(Source records)
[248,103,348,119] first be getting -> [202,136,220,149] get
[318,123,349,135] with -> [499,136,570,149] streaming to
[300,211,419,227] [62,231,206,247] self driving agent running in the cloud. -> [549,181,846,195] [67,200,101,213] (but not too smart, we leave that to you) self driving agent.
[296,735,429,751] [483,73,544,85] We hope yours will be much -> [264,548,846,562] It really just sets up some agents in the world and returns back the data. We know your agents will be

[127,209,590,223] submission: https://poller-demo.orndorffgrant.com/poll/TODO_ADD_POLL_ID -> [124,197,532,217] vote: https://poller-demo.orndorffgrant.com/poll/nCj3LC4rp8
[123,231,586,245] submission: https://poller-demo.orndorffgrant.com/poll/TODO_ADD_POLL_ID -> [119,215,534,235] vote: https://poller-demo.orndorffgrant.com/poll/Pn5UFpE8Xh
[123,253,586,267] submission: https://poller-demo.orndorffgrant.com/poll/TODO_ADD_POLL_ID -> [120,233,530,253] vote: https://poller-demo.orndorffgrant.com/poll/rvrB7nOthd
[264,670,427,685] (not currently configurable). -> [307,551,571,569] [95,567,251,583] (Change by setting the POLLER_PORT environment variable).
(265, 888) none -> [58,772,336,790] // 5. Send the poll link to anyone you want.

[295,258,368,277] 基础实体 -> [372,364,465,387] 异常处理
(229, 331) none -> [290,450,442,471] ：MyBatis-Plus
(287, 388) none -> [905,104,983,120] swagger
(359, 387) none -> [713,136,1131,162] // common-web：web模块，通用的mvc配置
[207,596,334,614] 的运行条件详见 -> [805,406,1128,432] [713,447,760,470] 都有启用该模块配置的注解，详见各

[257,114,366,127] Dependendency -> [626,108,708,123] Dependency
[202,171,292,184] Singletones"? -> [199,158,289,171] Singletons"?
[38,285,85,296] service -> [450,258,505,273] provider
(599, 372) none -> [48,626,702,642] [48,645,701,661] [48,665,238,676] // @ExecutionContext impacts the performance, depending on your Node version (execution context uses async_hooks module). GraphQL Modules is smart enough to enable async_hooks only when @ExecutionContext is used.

▸ **Task brief**
Starting at the line that has "[257,114,366,127] Dependendency ->" in the records above, restate word for word every line until the one that has "[38,285,85,296] service ->", and include that one as well.

▸ **Task answer**
[257,114,366,127] Dependendency -> [626,108,708,123] Dependency
[202,171,292,184] Singletones"? -> [199,158,289,171] Singletons"?
[38,285,85,296] service -> [450,258,505,273] provider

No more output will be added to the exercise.